Jobs or Privileges: Unleashing the Employment Potential of the Middle East and North Africa. MENA Development Report. The World Bank.

This report maintains that Middle East and North Africa (MENA) countries face a critical choice in their quest for higher private sector growth and more jobs: promote competition, equal opportunities for all entrepreneurs and dismantle existing privileges to specific firms or risk perpetuating the current equilibrium of low job creation. The report shows that policies which lower competition in MENA also constrain private sector development and job creation.  Chapter one analyzes the dynamics and determinants of job creation and tests whether the fundamentals of job creation in MENA are similar to those in fast growing developing and high income countries. Chapter two shows how different policies in MENA countries shaped private sector competition and thus the firm dynamics associated with job growth identified in chapter one.

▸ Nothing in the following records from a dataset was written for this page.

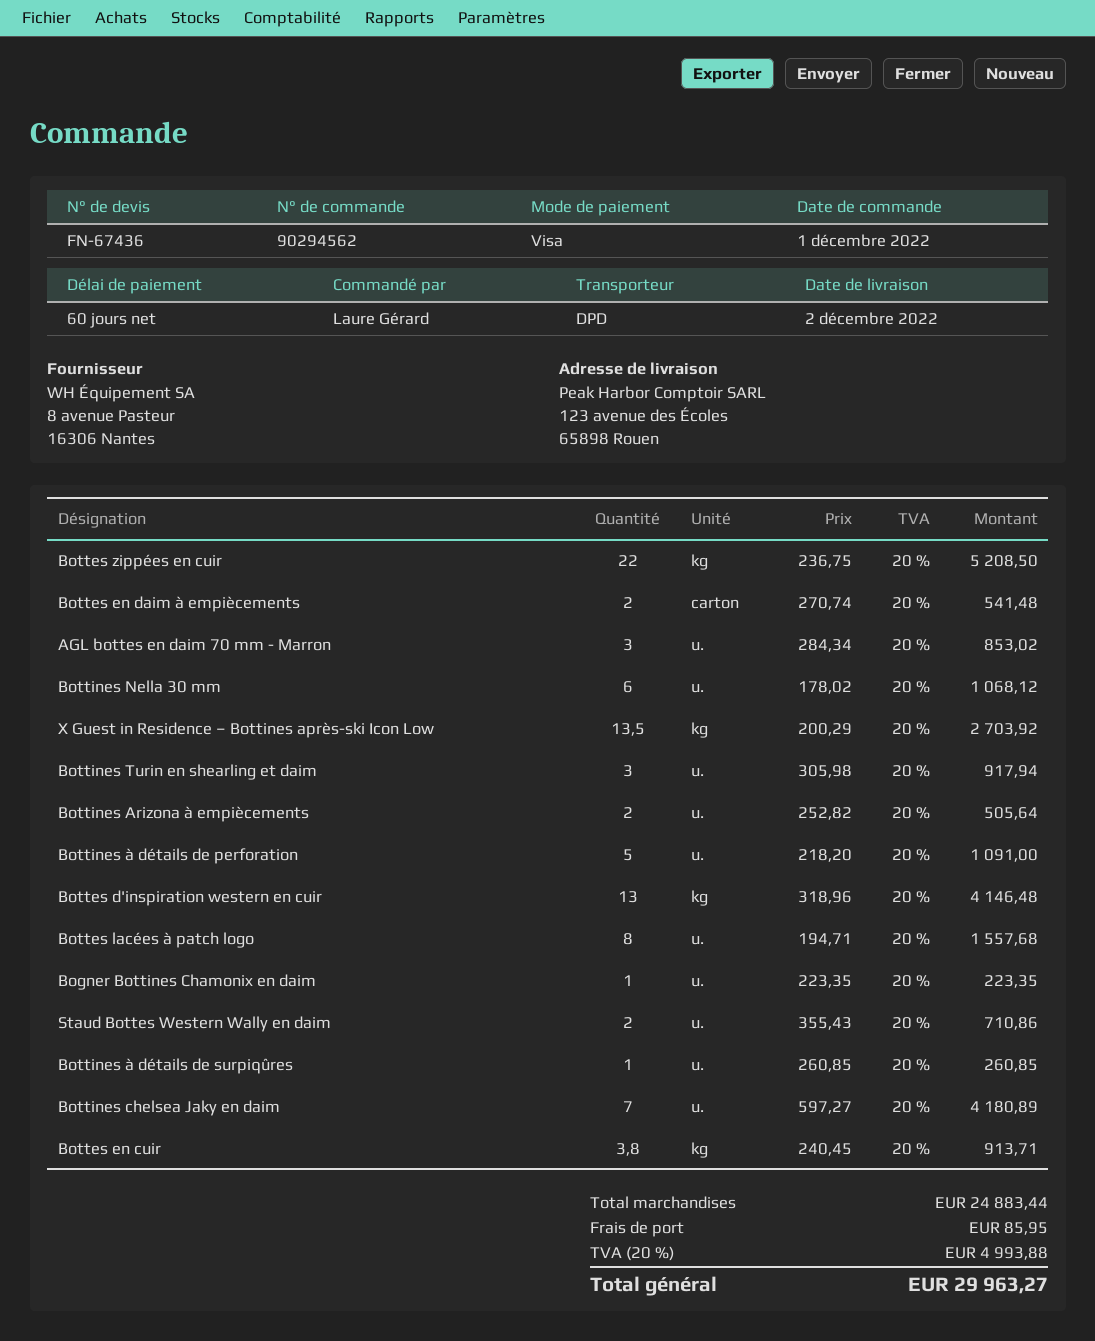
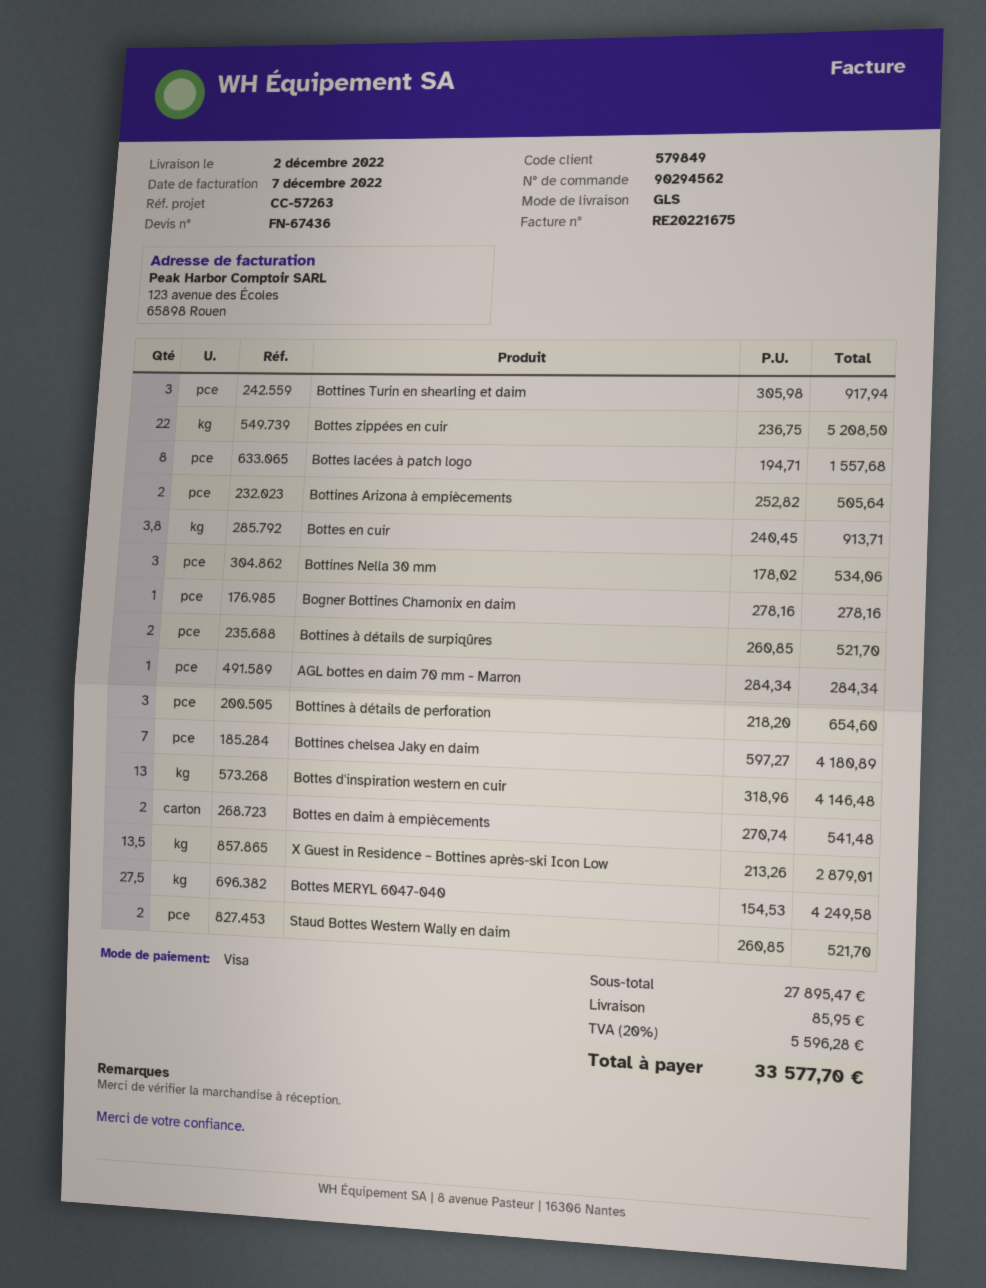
shipping method: DPD -> GLS
AGL bottes en daim 70 mm - Marron: 3 x 284.34 = 853.02 -> 1 x 284.34 = 284.34
Bottines Nella 30 mm: 6 x 178.02 = 1068.12 -> 3 x 178.02 = 534.06
X Guest in Residence – Bottines après-ski Icon Low: 13.5 x 200.29 = 2703.92 -> 13.5 x 213.26 = 2879.01
Bottines à détails de perforation: 5 x 218.20 = 1091.00 -> 3 x 218.20 = 654.60
Bogner Bottines Chamonix en daim: 1 x 223.35 = 223.35 -> 1 x 278.16 = 278.16
Staud Bottes Western Wally en daim: 2 x 355.43 = 710.86 -> 2 x 260.85 = 521.70
Bottines à détails de surpiqûres: 1 x 260.85 = 260.85 -> 2 x 260.85 = 521.70
Bottes MERYL 6047-040: none -> 27.5 x 154.53 = 4249.58
subtotal: 24883.44 -> 27895.47
tax: 20% = 4993.88 -> 20% = 5596.28
total: 29963.27 -> 33577.70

Chapter three documents past industrial policies in MENA and compare the experiences in MENA with the experiences of East Asian countries, highlighting how the differences are linked to policy objective, design, and implementation.  Chapter four analyzes how privileges to politically connected firms result in policy distortions that undermine competition and constrain private sector growth and jobs in MENA.  The report concludes by laying out the implications for policy of the various findings and lays out the specific areas for policy reform to the roadmap for more private sector growth and jobs in MENA.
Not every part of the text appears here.